Contrairement aux idées reçues les boat people, ces réfugiés, arrivés dans les années 1970, décennie du plus grand afflux, ne sont pas les premiers migrants vietnamiens. La présence de ces derniers en France métropolitaine est séculaire : soldats et travailleurs coloniaux, personnel navigant des lignes régulières de transports maritimes entre Marseille et les colonies françaises d’Asie, intellectuels et étudiants. Cette immigration coloniale connaît un turn-over important mais donne naissance à des regroupements très actifs dans la lutte pour l’indépendance. Viennent ensuite, en 1954, avec la fin de la présence française en Indochine, les « rapatriés d’Indochine », devenus français par naturalisation, mariage, etc.

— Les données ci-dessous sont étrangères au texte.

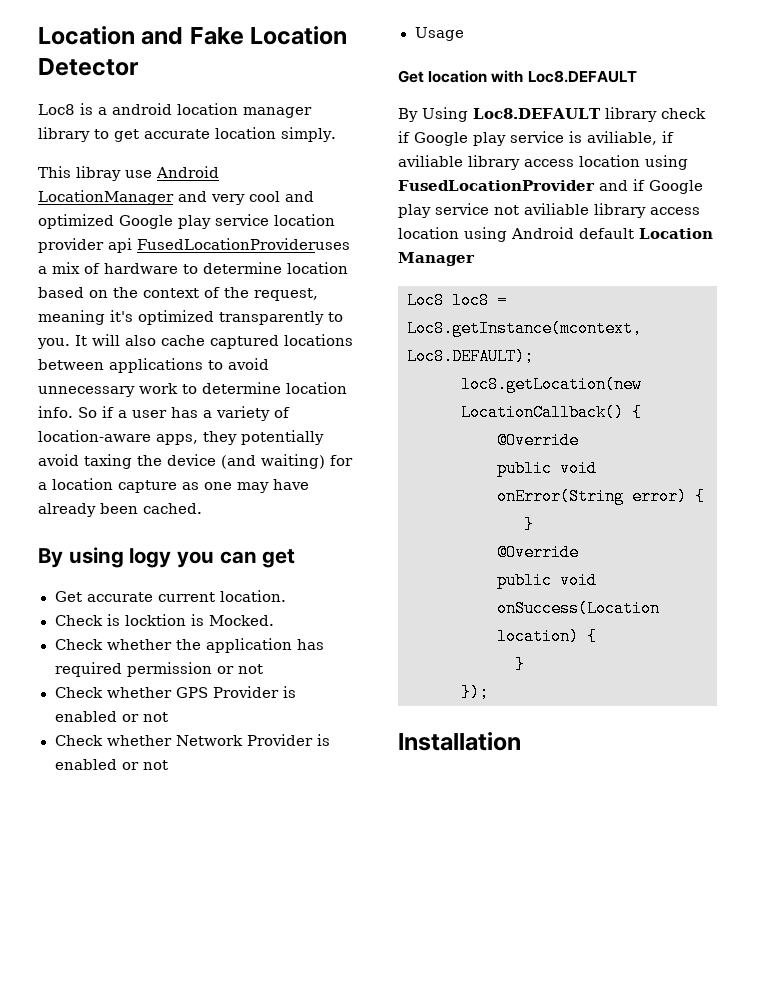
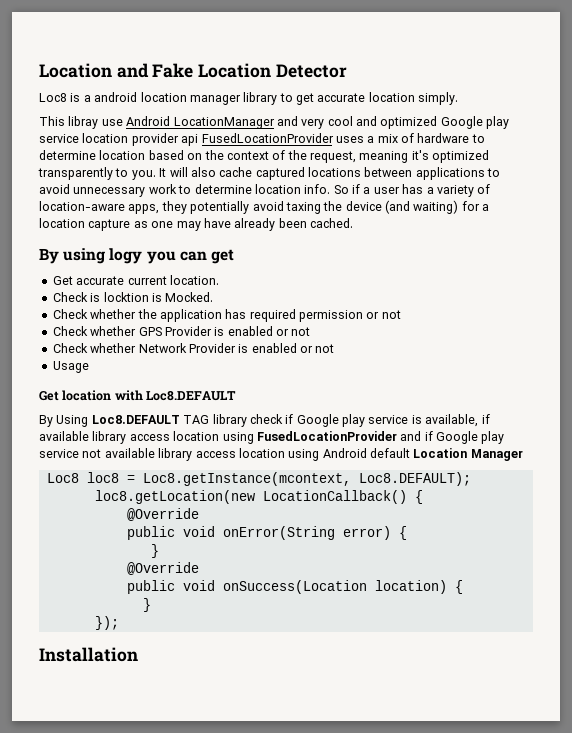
[137,238,350,250] FusedLocationProvideruses -> [201,133,364,143] FusedLocationProvider uses
(601, 113) none -> [183,415,210,424] TAG
[587,131,674,145] [398,155,463,167] aviliable, if aviliable -> [425,414,490,427] [39,431,89,441] available, if available
[524,203,589,215] aviliable -> [104,448,155,458] available

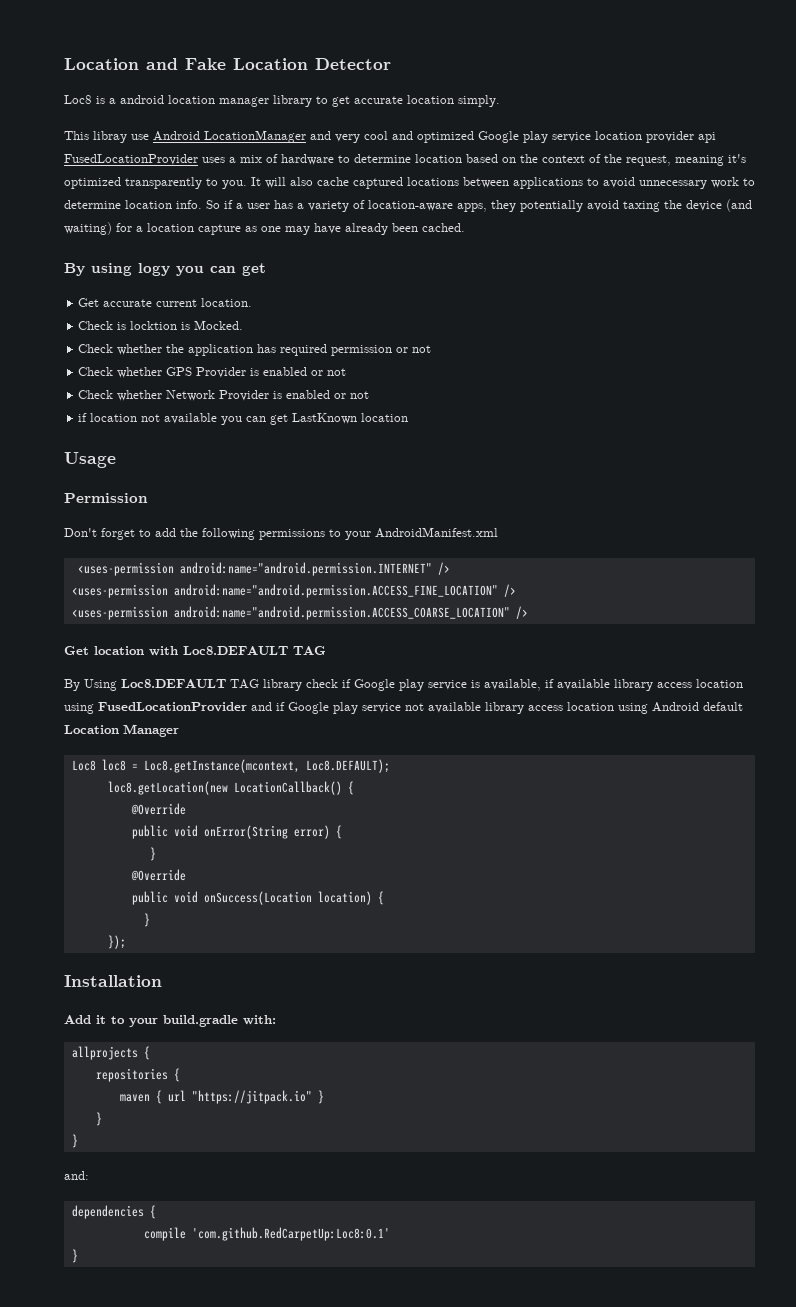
[52,361,89,373] Usage -> [78,413,409,425] [64,452,116,468] [64,493,148,503] [64,527,498,540] [77,562,450,576] [71,584,516,598] [71,606,528,620] if location not available you can get LastKnown location // Usage // Permission // Don't forget to add the following permissions to your AndroidManifest.xml // <uses-permission android:name="android.permission.INTERNET" /> // <uses-permission android:name="android.permission.ACCESS_FINE_LOCATION" /> // <uses-permission android:name="android.permission.ACCESS_COARSE_LOCATION" />
(237, 396) none -> [293,646,326,655] TAG
(138, 654) none -> [64,1015,276,1027] [71,1046,150,1060] [95,1068,180,1082] [119,1090,324,1104] [95,1112,102,1126] [71,1134,78,1148] [64,1171,89,1180] [71,1205,156,1219] [143,1227,390,1241] [71,1249,78,1263] // Add it to your build.gradle with: // allprojects { // repositories { // maven { url "https://jitpack.io" } // } // } // and: // dependencies { // compile 'com.github.RedCarpetUp:Loc8:0.1' // }

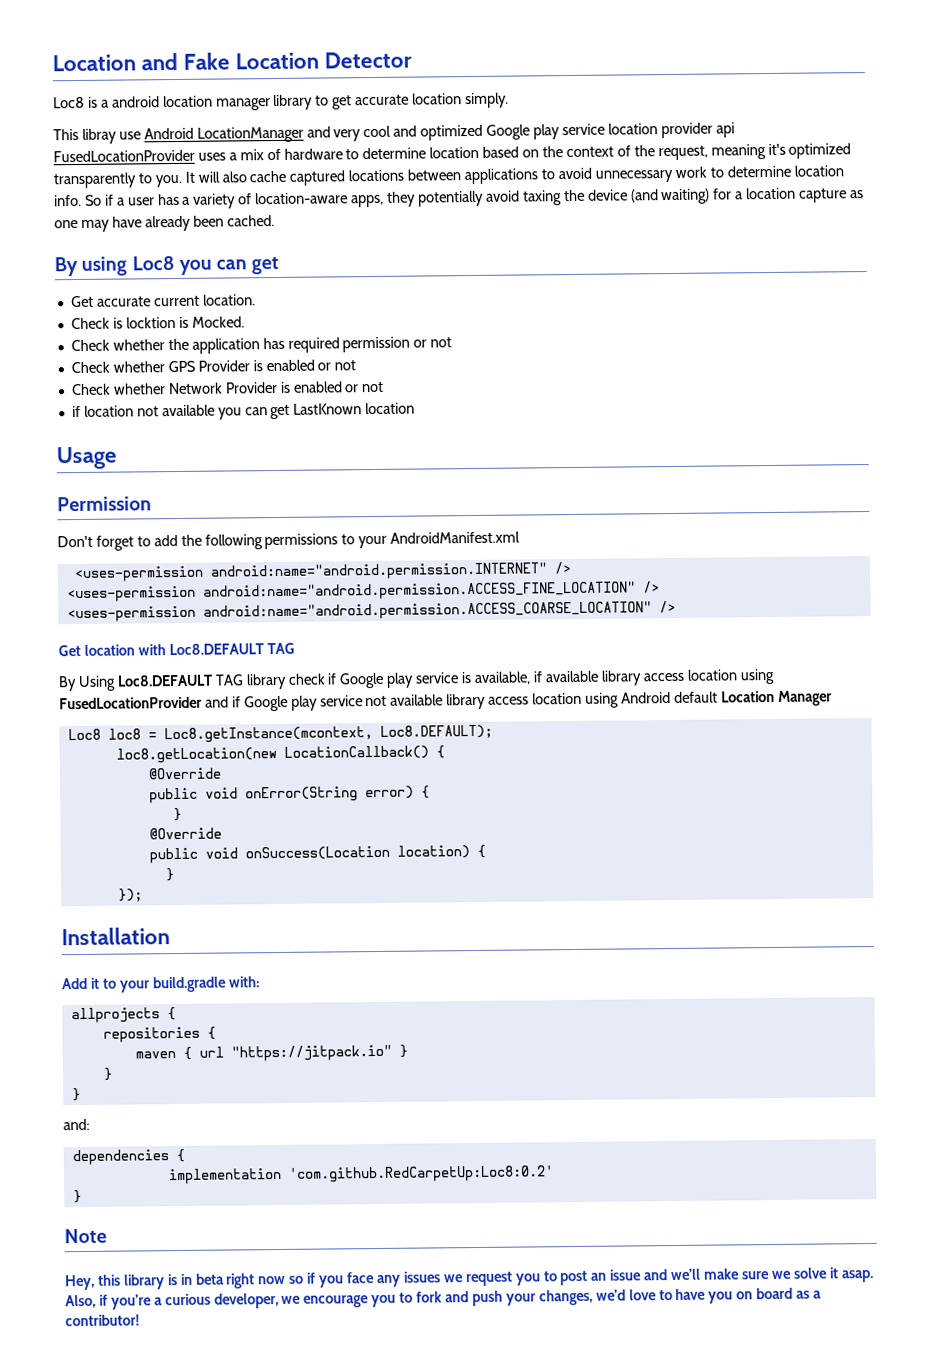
[138,263,170,276] logy -> [131,256,175,271] Loc8
[143,1227,390,1241] [71,1249,78,1263] compile 'com.github.RedCarpetUp:Loc8:0.1' // } -> [167,1165,554,1185] [72,1190,82,1204] [64,1228,107,1244] [65,1267,874,1291] [65,1287,823,1310] [65,1314,140,1327] implementation 'com.github.RedCarpetUp:Loc8:0.2' // } // Note // Hey, this library is in beta right now so if you face any issues we request you to post an issue and we’ll make sure we solve it asap. Also, if you’re a curious developer, we encourage you to fork and push your changes, we’d love to have you on board as a contributor!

Les Vietnamiens s’installent d’abord dans le quartier Maubert-Mutualité (Paris, 5e), fréquenté après la Seconde Guerre mondiale par les étudiants et les ouvriers-soldats restés en France. Quant aux réfugiés, parmi lesquels des sino-vietnamiens, ils se sont massivement implantés dans le 13e arrondissement de Paris, et en dehors de la capitale, à l’instar d’autres immigrants d’Asie du Sud-est, habitant dans la zone Marne-la-Vallée : Noisy-le-Grand, Noisiel, Lognes et Torcy. Après l’Île-de-France, Marseille est la ville qui a accueilli le plus grand nombre de Vietnamiens depuis la période coloniale. On trouve aujourd’hui ces immigrants et leur descendance un peu partout en France. Cette dispersion géographique tout comme l’extrême diversité sociale s’explique par une histoire des migrations liée au contexte colonial et à celui de la guerre froide.

Youssoupha (né en 1979 à Kinshasa) – Rappeur

Youssoupha Mabiki est un rappeur français né en 1979 à Kinshasa (République démocratique du Congo). Il est le fils de Taby Ley Rochereau, célèbre chanteur de rumba congolaise, et d’une Sénégalaise. Il arrive en France à l’âge de dix ans. Il vit d’abord à Béziers avant de rejoindre sa tante à Cergy. Élève brillant, il obtient son baccalauréat et entame des études de médiation culturelle et communication. Après sa maîtrise, relayée par un cursus universitaire à la Sorbonne-Nouvelle (Paris III), il se consacre à la musique. Youssoupha, riche de la double culture africaine et européenne, domine le rap français par son verbe et sa liberté de parole. Il sait manier avec magnificence les mots. Qualifiés de rap politique ou rap conscient, ses albums À chaque frère (2007), Sur les chemins du retour (2009), ou encore Noir D**** (2012), disque de platine, s’inspirent de sa jeunesse et de la vie en banlieue. Le dernier comporte notamment le titre Les Disques de mon père, composé à partir du sampling de la chanson originale Pitié de son célèbre père, qui meurt un an après. Sorti en mai 2015, son quatrième album, NGRTD, a été certifié disque d’or. En mars 2021, Youssoupha est de retour avec l’album Neptune Terminus. Le 19 mai 2021, il compose et interprète le titre Écris mon nom en bleu, crie mon nom en bleu, pour accompagner l’annonce des vingt-six joueurs de l’équipe de France sélectionnés pour l’Euro. Youssoupha, cet architecte lyrique, écrit également pour d’autres artistes comme Kenza Farah, La Fouine ou Oxmo Puccino.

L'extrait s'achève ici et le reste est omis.